A contribuição de Hill transcende a mera exegese histórica. Seu projeto intelectual consistiu em traduzir a arquitetura moral kantiana do século XVIII para os dilemas contemporâneos, abordando temas como pluralismo, justiça e o valor intrínseco do ser humano. Em um mundo frequentemente guiado pelo cálculo utilitarista, a obra de Hill reafirma a centralidade da dignidade como um princípio inegociável.

A arquitetura da autonomia

O trabalho de Hill, consolidado em livros como "Dignity and Practical Reason in Kant’s Moral Theory" (1992) e "Autonomy and Self-Respect" (1991), desmistificou a ética kantiana, tornando-a uma ferramenta prática para a vida moral. Para ele, o respeito próprio não era um sentimento passageiro, mas uma postura racional, um dever fundamental do indivíduo para consigo mesmo. Ele argumentava que a autonomia não é apenas a liberdade de escolher, mas a capacidade de agir segundo leis que a própria razão estabelece.

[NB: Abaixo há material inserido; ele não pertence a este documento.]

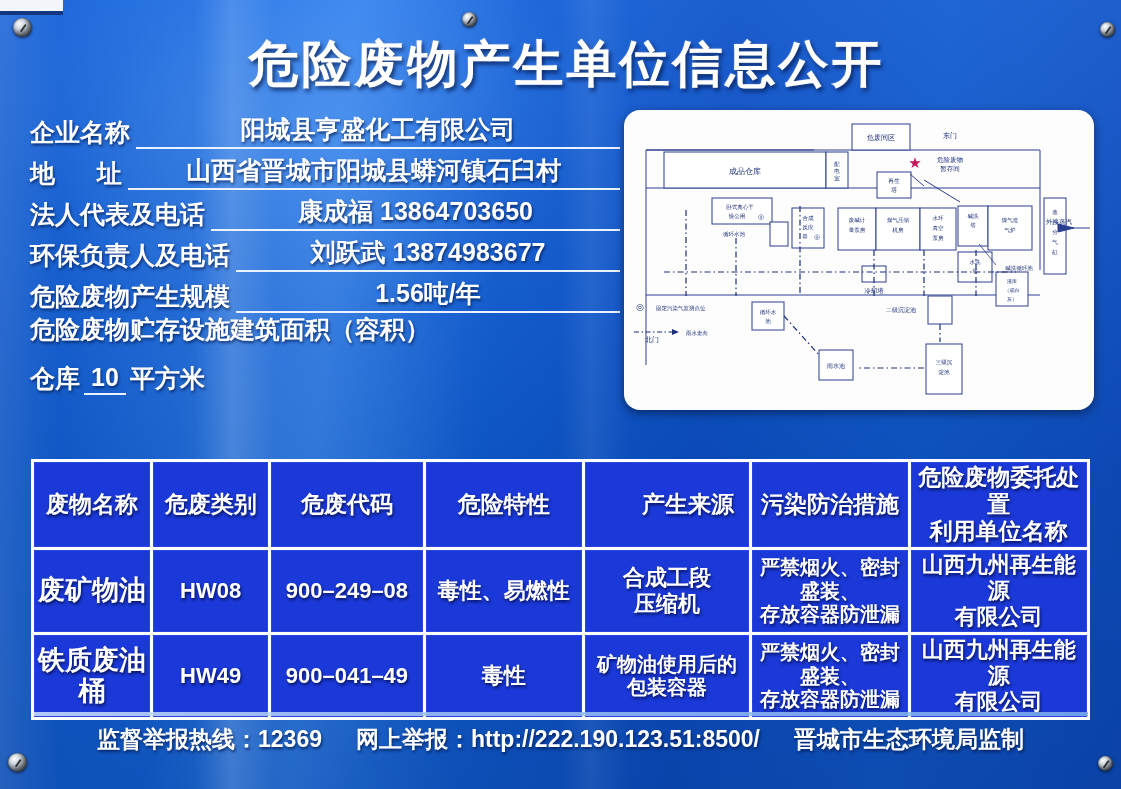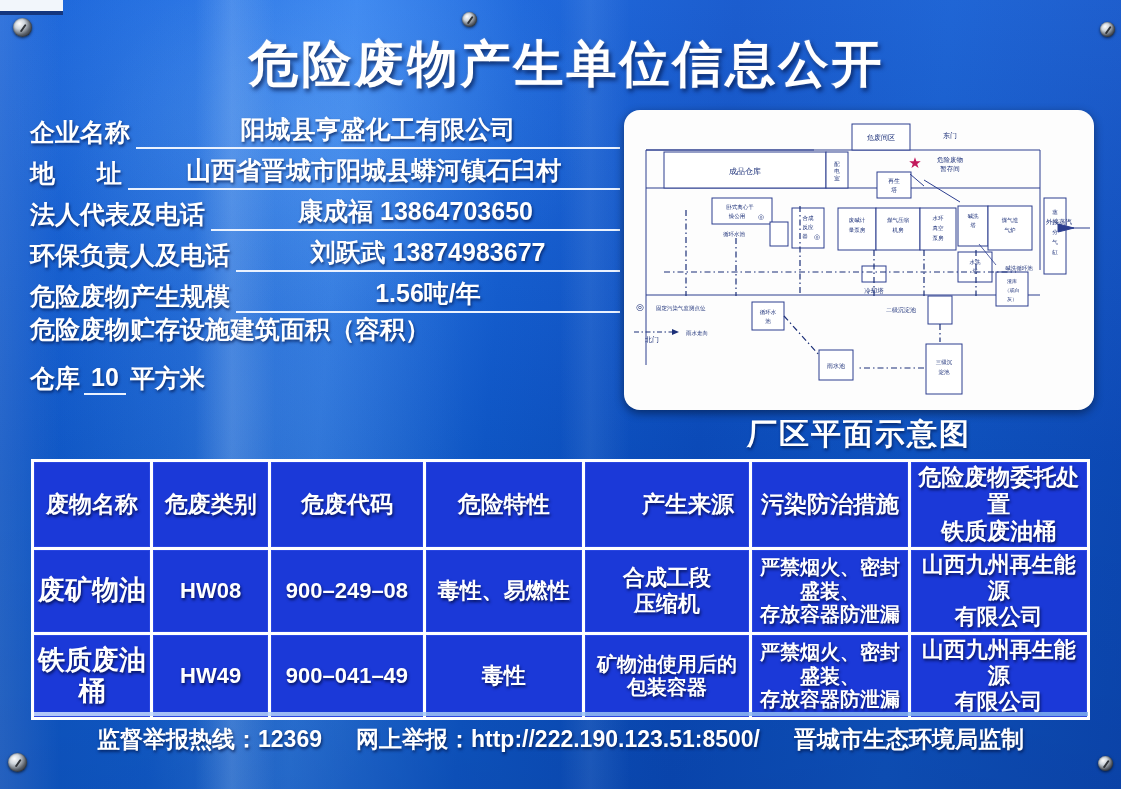--- a/index.html
+++ b/index.html
@@ -336,7 +336,6 @@
       </svg>
     </div>
   </div>
-  <div id="diagcap">厂区平面示意图</div>
 
   <div id="tablewrap">
     <table>

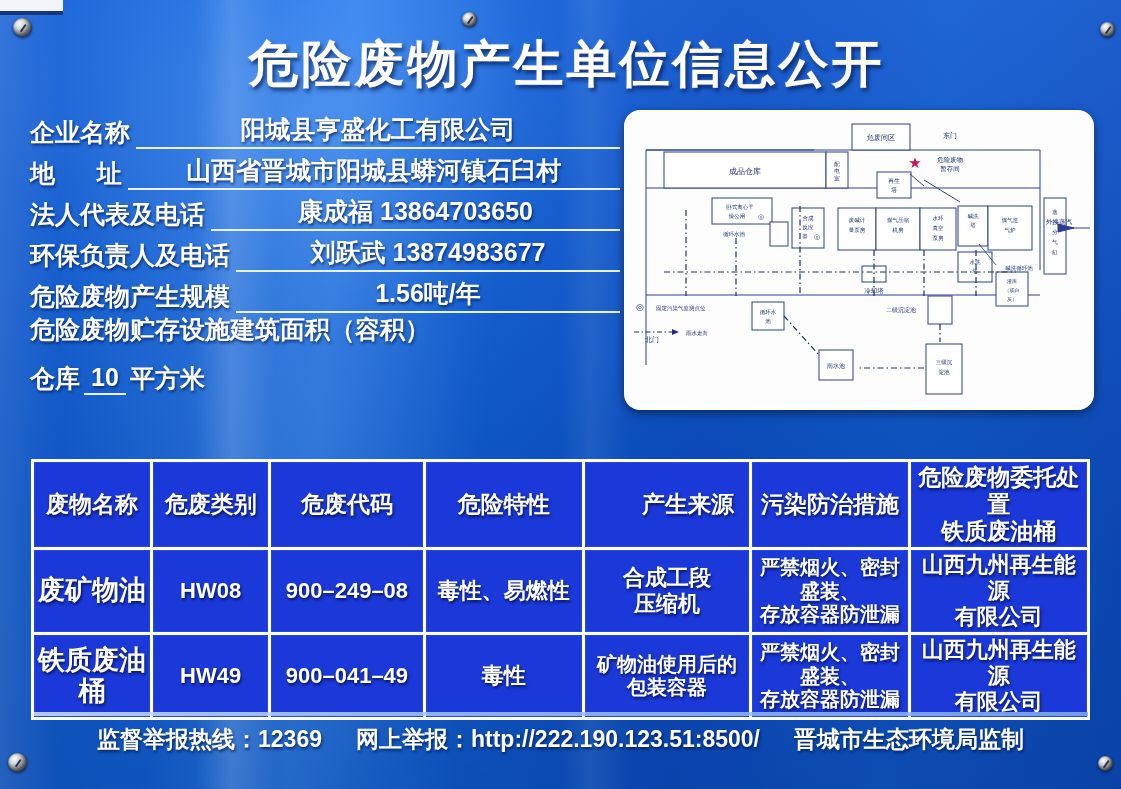--- a/index.html
+++ b/index.html
@@ -348,7 +348,7 @@
           <th class="c4">产生来源</th>
           <th class="c5">污染防治措施</th>
           <th class="c6" style="white-space:pre-line">危险废物委托处置
-铁质废油桶</th>
+利用单位名称</th>
         </tr>
       </thead>
       <tbody>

Sua longa carreira acadêmica, que incluiu passagens pela Universidade da Califórnia em Los Angeles (UCLA), Pomona College e Johns Hopkins University antes de se fixar na UNC em 1984, permitiu que suas ideias moldassem gerações de filósofos. Hill ensinou que a estrutura moral de Kant, embora exigente, oferece um alicerce sólido para a construção de uma sociedade justa e para a vida de indivíduos que se veem como fins em si mesmos, e não como meros meios.

Para além do dever

Em sua obra mais recente, como "Beyond Duty" (2022), Hill explorou as nuances do pensamento kantiano, investigando ideais que vão além das obrigações estritas. Ele analisou conceitos como beneficência, gratidão e apreciação, mostrando um lado da filosofia de Kant que valoriza as virtudes e os afetos, contrariando a imagem de um sistema puramente frio e legalista.

O legado de Hill é particularmente relevante hoje. Em uma era dominada por algoritmos que otimizam resultados e por políticas públicas que frequentemente pesam custos e benefícios, sua insistência na dignidade e no valor incondicional de cada pessoa oferece um contraponto essencial. Seu trabalho fornece um vocabulário robusto para questionar sistemas que, em nome da eficiência, arriscam instrumentalizar o ser humano.

A filosofia de Hill não entrega respostas fáceis, mas sim um framework para pensar criticamente sobre o valor humano em um mundo complexo. Seu falecimento deixa um vácuo no debate ético, mas sua obra permanece como um guia indispensável para navegar as tensões entre regras, virtudes e a busca por justiça.